::: RECORDS SUPPLIED :::
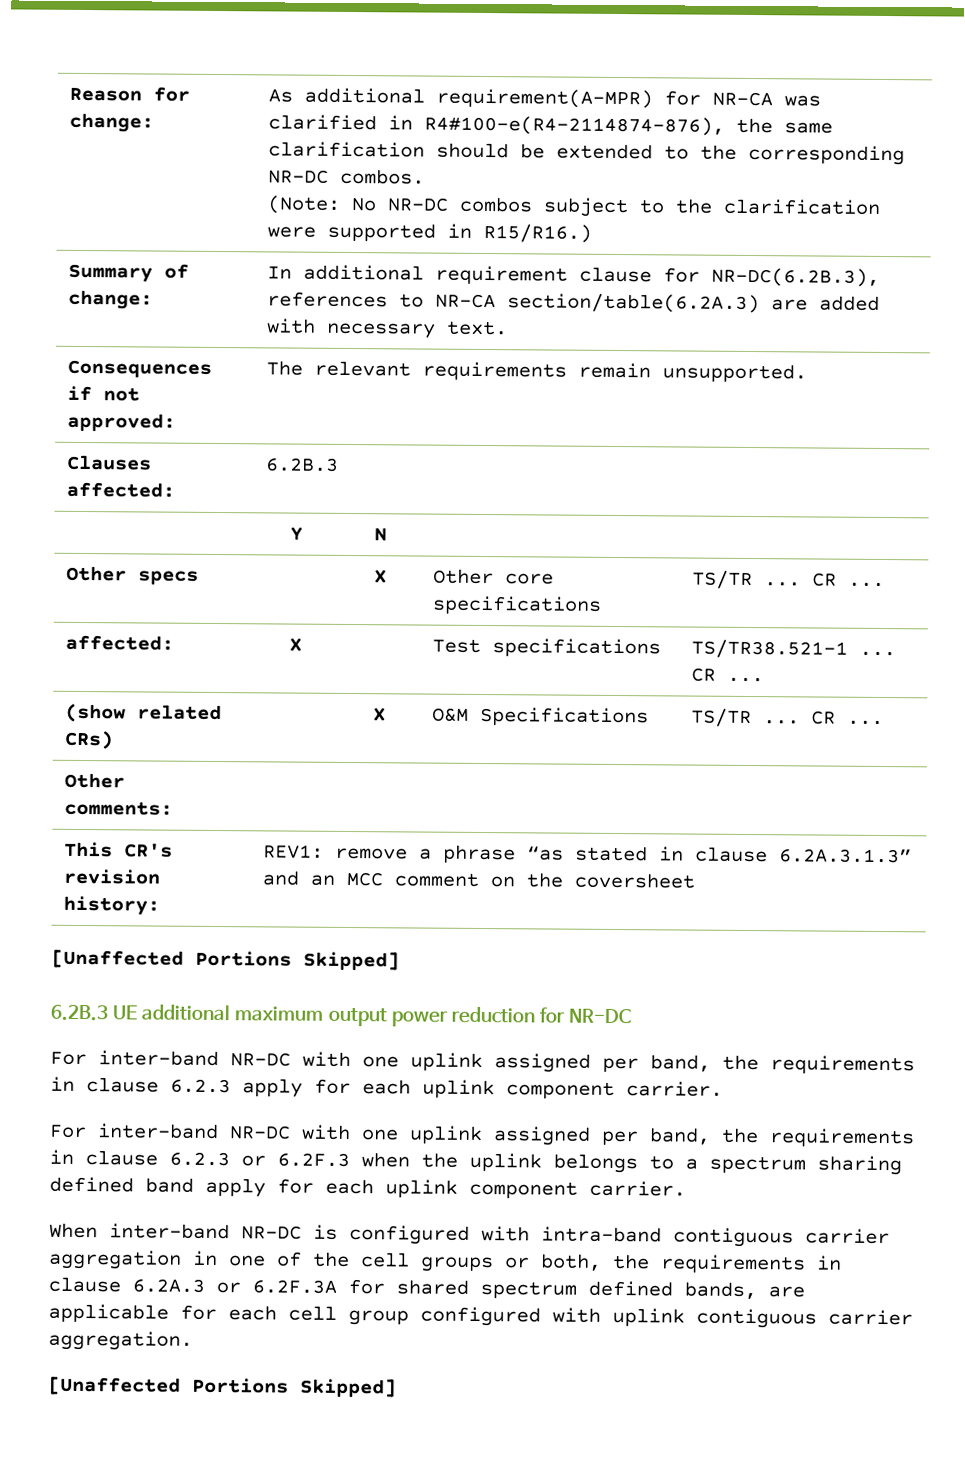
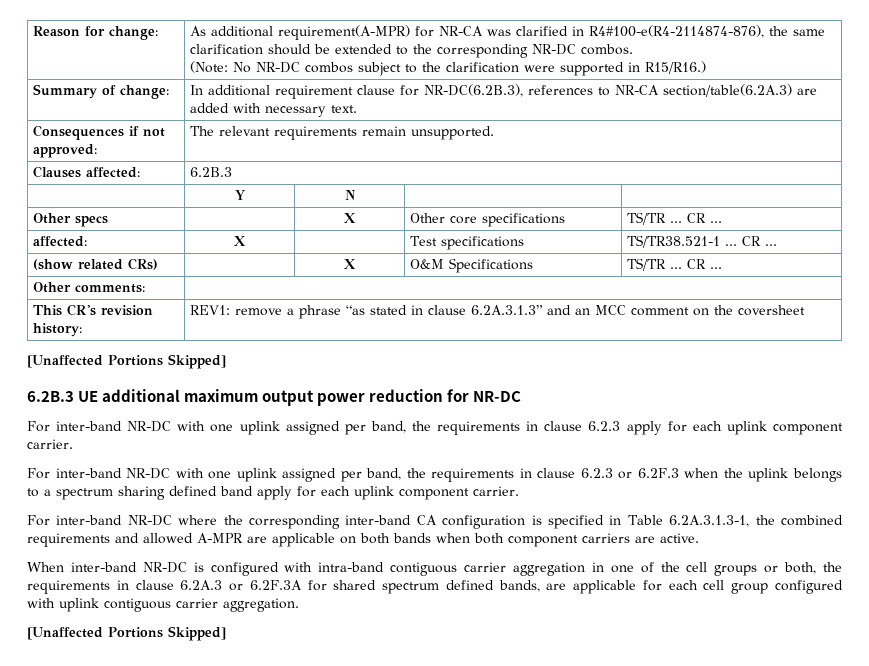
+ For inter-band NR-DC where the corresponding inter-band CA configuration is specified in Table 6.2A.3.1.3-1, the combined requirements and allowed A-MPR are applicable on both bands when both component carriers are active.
:::
::: RECORDS SUPPLIED :::
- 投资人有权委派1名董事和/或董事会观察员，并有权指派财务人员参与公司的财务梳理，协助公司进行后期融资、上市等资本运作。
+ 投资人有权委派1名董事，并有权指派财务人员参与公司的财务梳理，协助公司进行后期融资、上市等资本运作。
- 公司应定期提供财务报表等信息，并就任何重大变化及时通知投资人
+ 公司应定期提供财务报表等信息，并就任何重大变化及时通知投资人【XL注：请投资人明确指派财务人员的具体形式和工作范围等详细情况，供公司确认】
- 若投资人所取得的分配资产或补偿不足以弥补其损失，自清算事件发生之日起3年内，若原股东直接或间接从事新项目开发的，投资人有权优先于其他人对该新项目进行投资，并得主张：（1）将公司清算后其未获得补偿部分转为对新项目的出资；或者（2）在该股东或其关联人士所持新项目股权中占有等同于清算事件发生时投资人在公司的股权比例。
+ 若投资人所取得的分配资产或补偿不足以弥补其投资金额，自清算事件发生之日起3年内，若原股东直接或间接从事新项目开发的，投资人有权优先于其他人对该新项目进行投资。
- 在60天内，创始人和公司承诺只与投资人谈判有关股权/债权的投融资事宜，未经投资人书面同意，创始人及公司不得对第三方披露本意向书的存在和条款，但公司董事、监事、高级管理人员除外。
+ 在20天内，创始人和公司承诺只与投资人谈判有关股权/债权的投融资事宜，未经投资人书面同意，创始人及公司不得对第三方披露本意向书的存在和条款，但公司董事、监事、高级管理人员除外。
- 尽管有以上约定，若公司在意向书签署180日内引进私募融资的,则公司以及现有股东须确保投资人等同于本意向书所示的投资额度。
:::
- WHAT TO DO -
Could you reproduce exactly the lines of the entries above, from the one with "- 在60天内，创始人和公司" through the one with "- 尽管有以上约定，若公司在", and nothing else?

- OUTPUT OF THE EXERCISE -
- 在60天内，创始人和公司承诺只与投资人谈判有关股权/债权的投融资事宜，未经投资人书面同意，创始人及公司不得对第三方披露本意向书的存在和条款，但公司董事、监事、高级管理人员除外。
+ 在20天内，创始人和公司承诺只与投资人谈判有关股权/债权的投融资事宜，未经投资人书面同意，创始人及公司不得对第三方披露本意向书的存在和条款，但公司董事、监事、高级管理人员除外。
- 尽管有以上约定，若公司在意向书签署180日内引进私募融资的,则公司以及现有股东须确保投资人等同于本意向书所示的投资额度。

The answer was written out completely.